Understanding how health facilities are performing against immunization targets is critical to reaching children with lifesaving vaccines. In the past, Dr. Dafrossa had only a big-picture view of immunization at a district-level, but that data masked local challenges and variation.

“The most important data,” says Dr. Dafrossa, “which [we’ve been] collecting is the one which monitors the performance: the coverage data. It helps me to know in certain areas how many children we are reaching and how many children we have missed. It helps me to plan for [what’s next].”

Dr. Dafrossa is now empowered by the data available to her. TImR provides coverage, defaulter, and dropout reports, which help her determine how individual health facilities are performing so she can provide targeted supervision and more resources to those facilities falling short of their immunization targets.

A national plan

Dr. Dafrossa is excited by the potential for data quality and use interventions to expand beyond BID’s initial regions. She envisions a national system in which children are recorded at birth and tracked throughout childhood, allowing for a continuum of care.

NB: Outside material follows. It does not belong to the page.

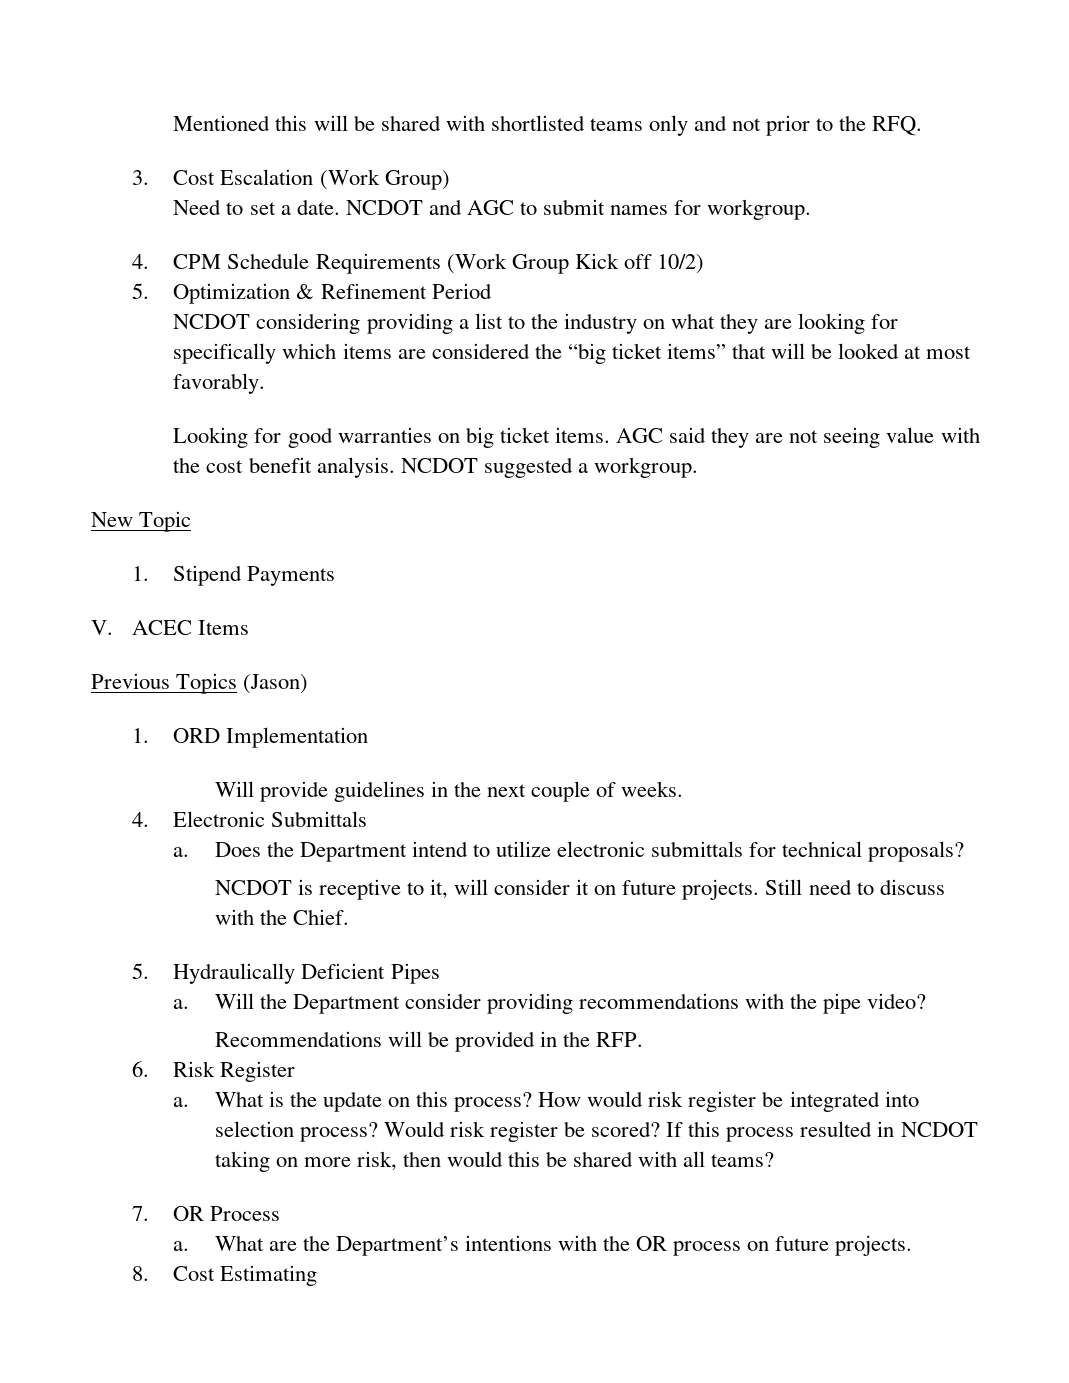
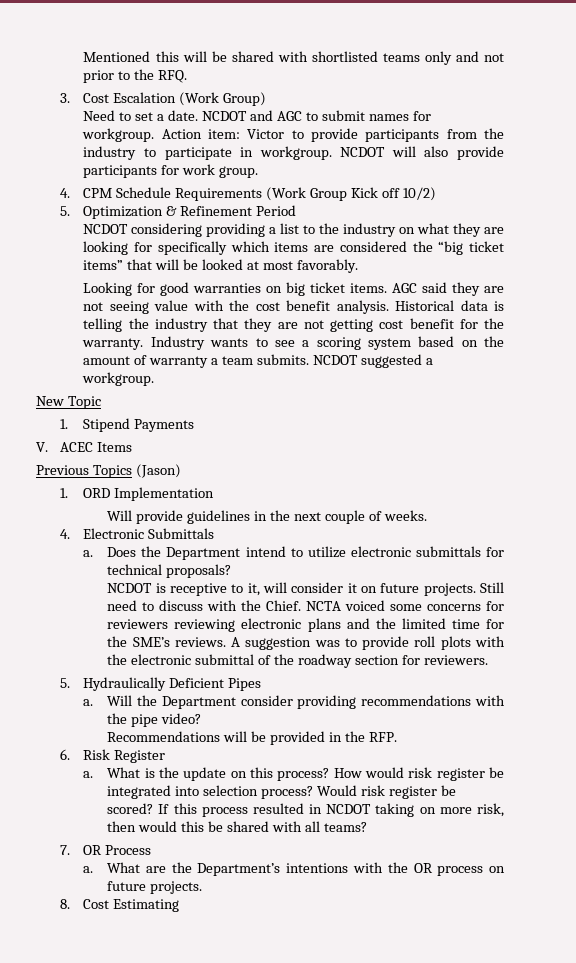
+ Action item: Victor to provide participants from the industry to participate in workgroup. NCDOT will also provide participants for work group.
+ Historical data is telling the industry that they are not getting cost benefit for the warranty. Industry wants to see a scoring system based on the amount of warranty a team submits.
+ NCTA voiced some concerns for reviewers reviewing electronic plans and the limited time for the SME’s reviews. A suggestion was to provide roll plots with the electronic submittal of the roadway section for reviewers.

“I’m very optimistic that we can achieve a greater benefit when the [electronic immunization] system is used countrywide, rather than just pockets of the country and in absence of the existing paper-based system. The burden of data collection, accessing, analyzing, and reporting has gone down drastically in the regions using the systems and we believe we can still achieve more if we put more efforts into it,” says Dr. Dafrossa.

BID’s success in Tanzania—in large part—can be attributed to the government’s leadership and local champions like Dr. Dafrossa.

“No health care worker should be deprived of her/his personal or family time just because of the need to do data entry or compile monthly reports.”